Silicosis is an occupational lung disease which is caused by inhalation and accumulation of crystalline silica particles in the lung. It commonly occurs in workers involved in quarrying, mining, sandblasting, tunneling, foundry work, and ceramics. Pneumothorax is one of the complications of silicosis with pleural involvement. The occurrence of pneumothorax in a patient with silicosis is a rare event, but it may be fatal. The rate of pneumothorax recurrence in silicosis is usually low. We report a case of recurrent secondary spontaneous pneumothorax in silicosis.

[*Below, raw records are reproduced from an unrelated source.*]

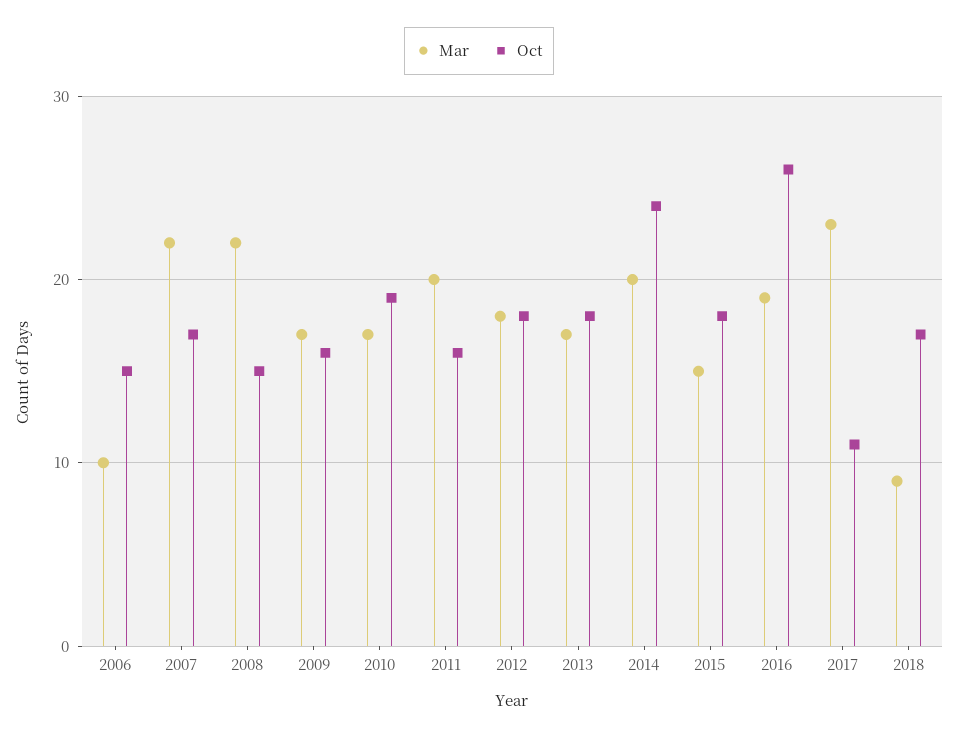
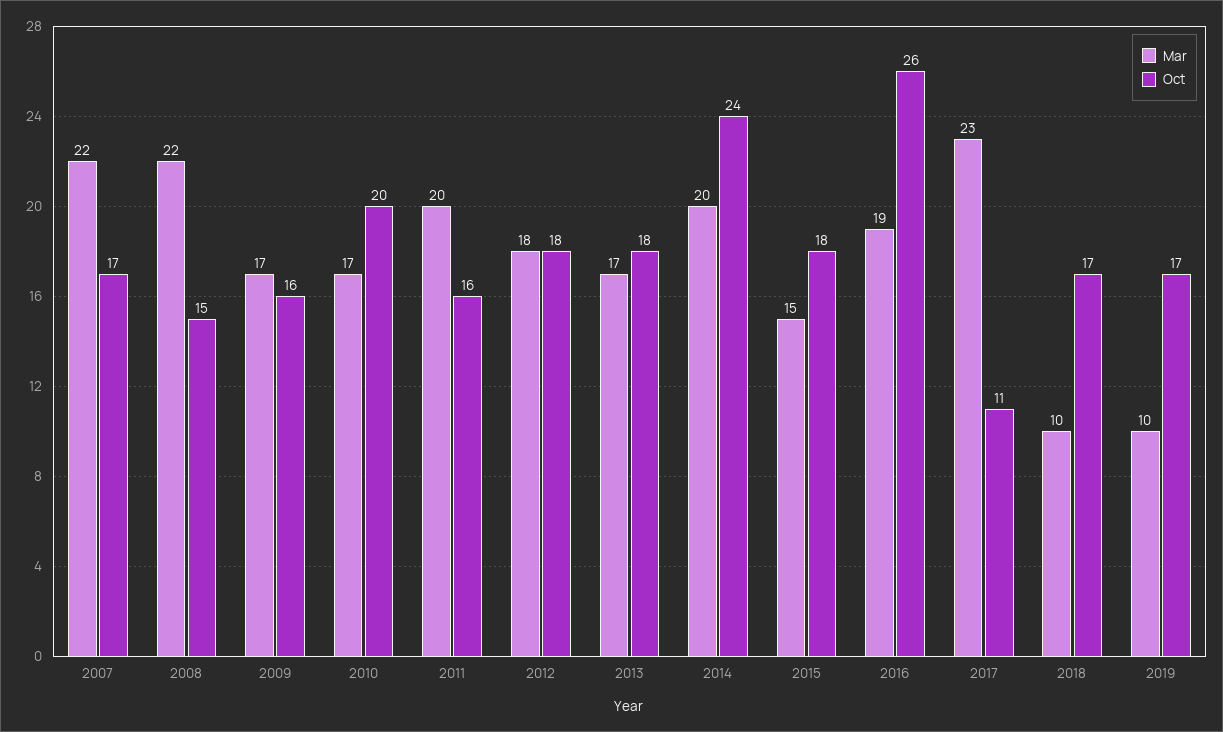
Mar, 2006: 10 -> none
Oct, 2006: 15 -> none
Oct, 2010: 19 -> 20
Mar, 2018: 9 -> 10
Mar, 2019: none -> 10
Oct, 2019: none -> 17

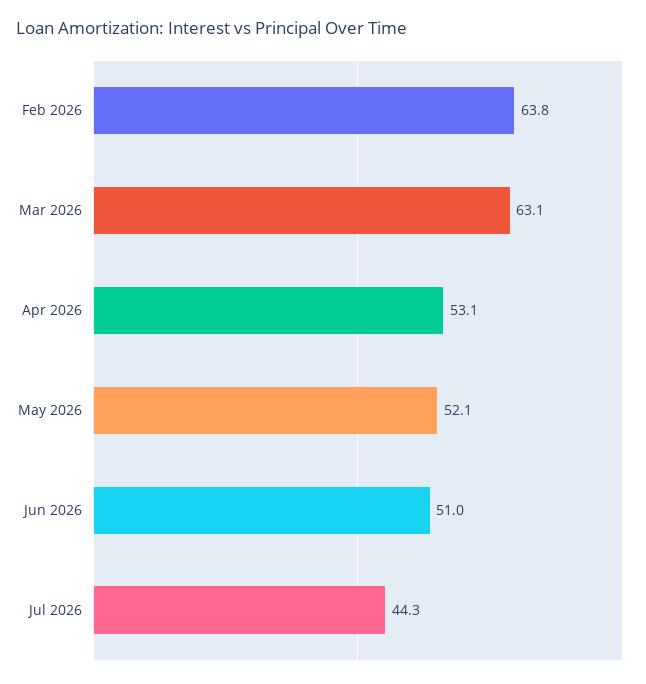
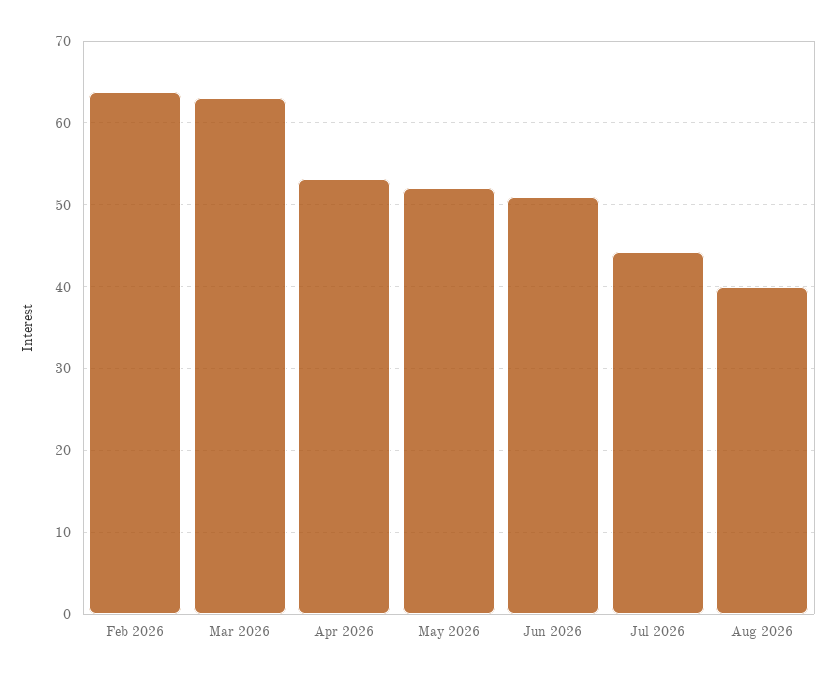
Aug 2026: none -> 40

occupational disease, pleura, pneumothorax, silicosis  

Silicosis is an occupational lung disease caused by the inhalation and accumulation of crystalline silica particles in the lung. Silicosis is the most prevalent type of pneumoconiosis(1,2). Some complications may be related to silicosis, but pleural involvement is rare.
Pneumothorax is one of the silicosis complications associated with the pleura. In silicosis, the pneumothorax is usually unilateral and may be fatal(3-5). We report a case of recurrent secondary spontaneous pneumothorax (SSP) in a silicosis patient.

Case report

A 39-year-old male was admitted to our hospital with the complaint of shortness of breath and left side chest pain started one week before admission. He also complained of productive cough. There was no history of trauma. One year ago, he had a first SSP on the right side and had been managed with open thoracotomy and decortication procedure. He had also been treated with anti-tuberculous drugs for six months. The acid-fast bacilli (AFB) of sputum and bronchial washing smears were negative. The Mycobacterium tuberculosis of sputum and bronchial washing culture was also negative at that time. After the re-evaluation of chest X-ray and computed tomography (CT) of the thorax, he was diagnosed with silicosis (Figure 1). He was an ex-smoker (12 cigarettes per day) for 26 years and he stopped smoking one year before. Occupational history revealed that he worked as a builder for 18 years, with exposure to stone dust for eight hours per day. He did not wear any respiratory protection during his working time.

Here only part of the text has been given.